Material supplied>
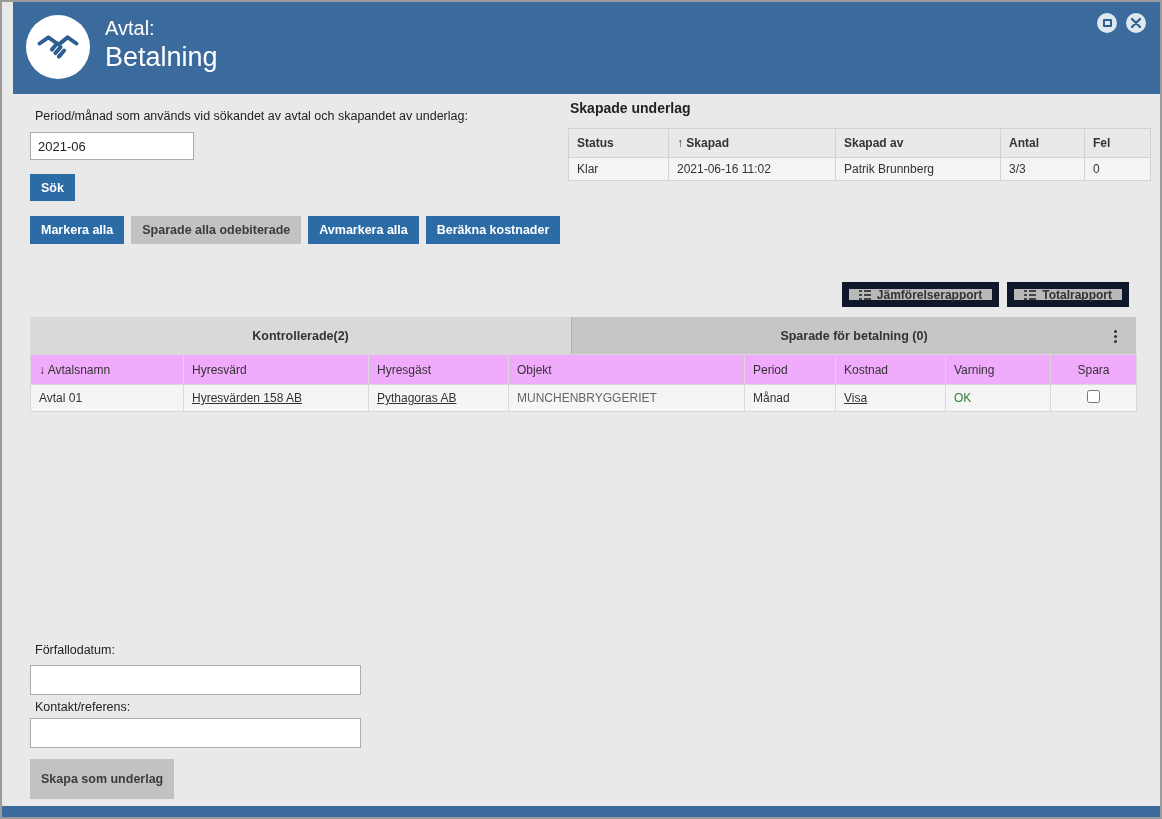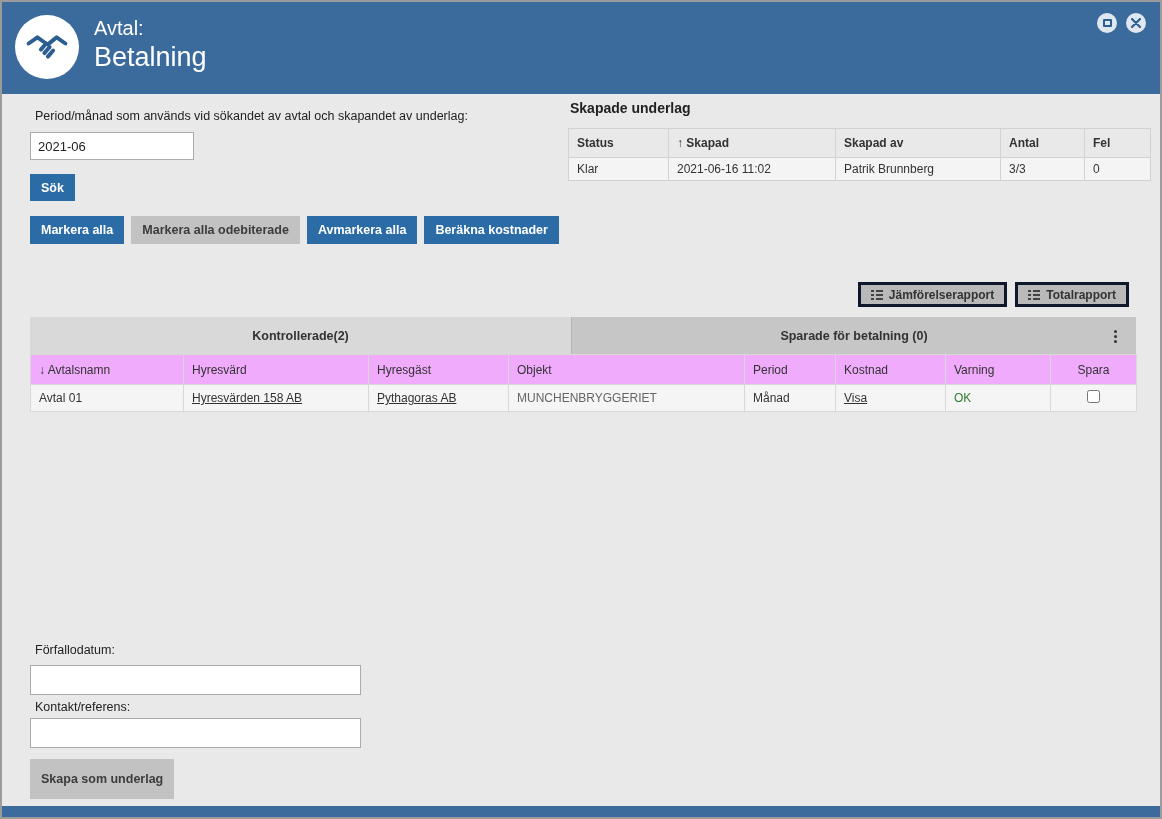--- a/index.html
+++ b/index.html
@@ -12,7 +12,7 @@
   }
 
   
-  .header { position:absolute; top:0; left:0; right:0; height:92px; background:#3b6a9d; }
+  .header { position:absolute; top:0; left:11px; right:0; height:92px; background:#3b6a9d; }
   .logo {
     position:absolute; left:13px; top:13px; width:64px; height:64px;
     border-radius:50%; background:#ffffff;

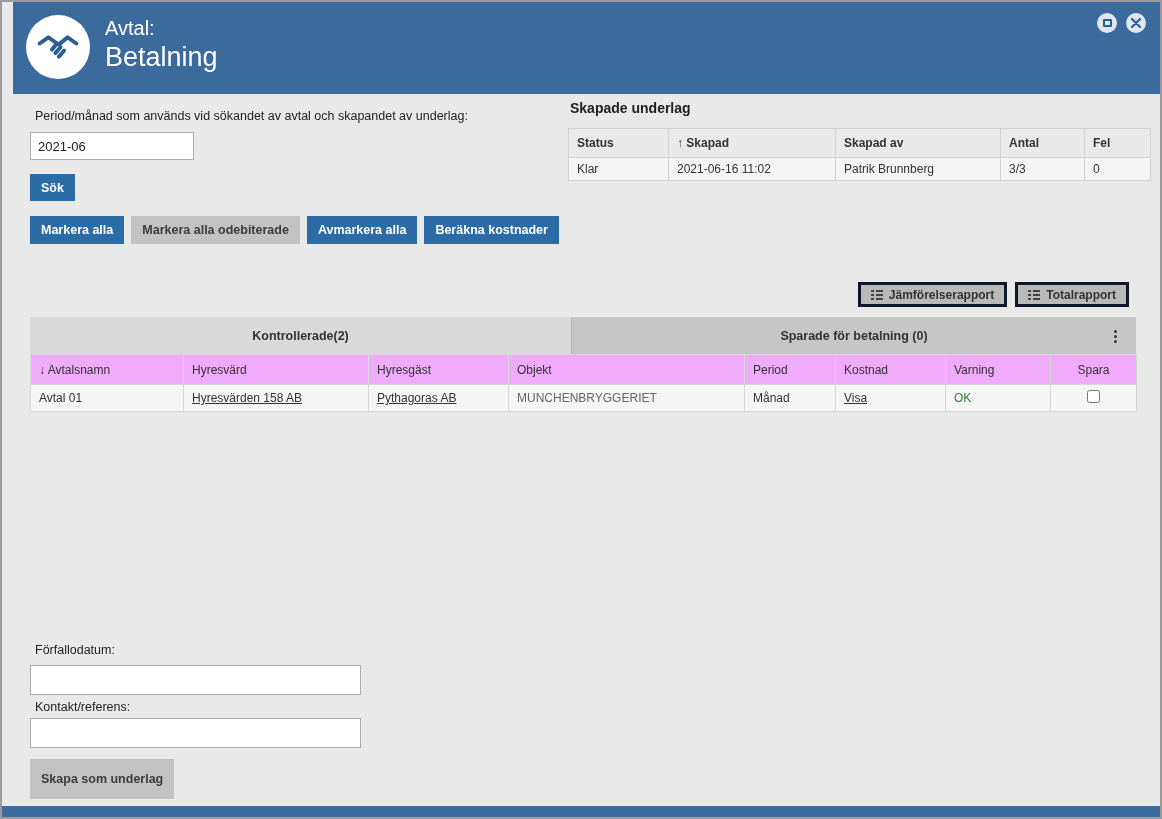--- a/index.html
+++ b/index.html
@@ -146,7 +146,7 @@
 
   <div class="action-row">
     <button class="btn btn-blue">Markera alla</button>
-    <button class="btn btn-gray">Markera alla odebiterade</button>
+    <button class="btn btn-gray">Sparade alla odebiterade</button>
     <button class="btn btn-blue">Avmarkera alla</button>
     <button class="btn btn-blue">Beräkna kostnader</button>
   </div>

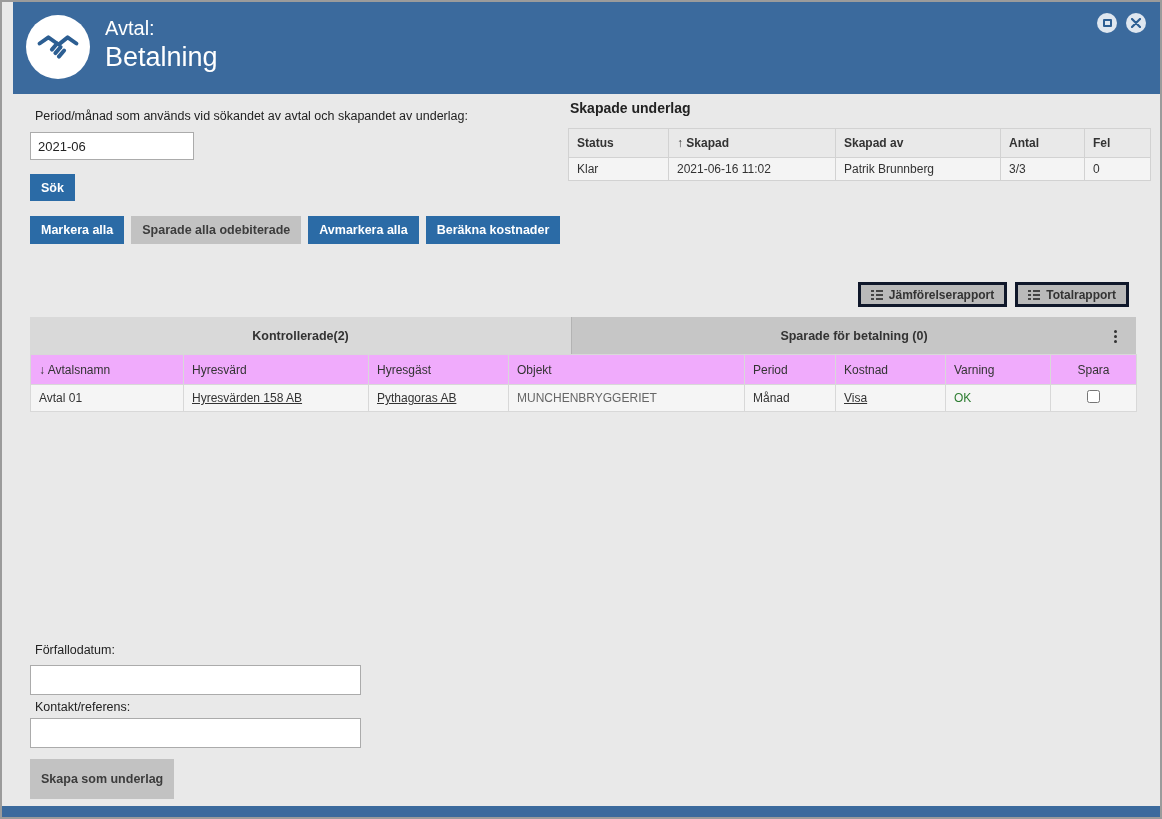--- a/index.html
+++ b/index.html
@@ -57,7 +57,7 @@
   
   .report-row { position:absolute; top:280px; right:31px; display:flex; gap:8px; }
   .btn-report {
-    background:#b9b9b9; border:3px solid #0f172a; color:#333;
+    background:#b9b9b9; border:7px solid #0f172a; color:#333;
     font-family:inherit; font-size:12px; font-weight:bold; height:25px;
     padding:0 10px; display:inline-flex; align-items:center; gap:6px; cursor:pointer;
   }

Exercise directions>
The word "right": say how many lines of the records hold it, and give nothing but the number.

Solved problem>
3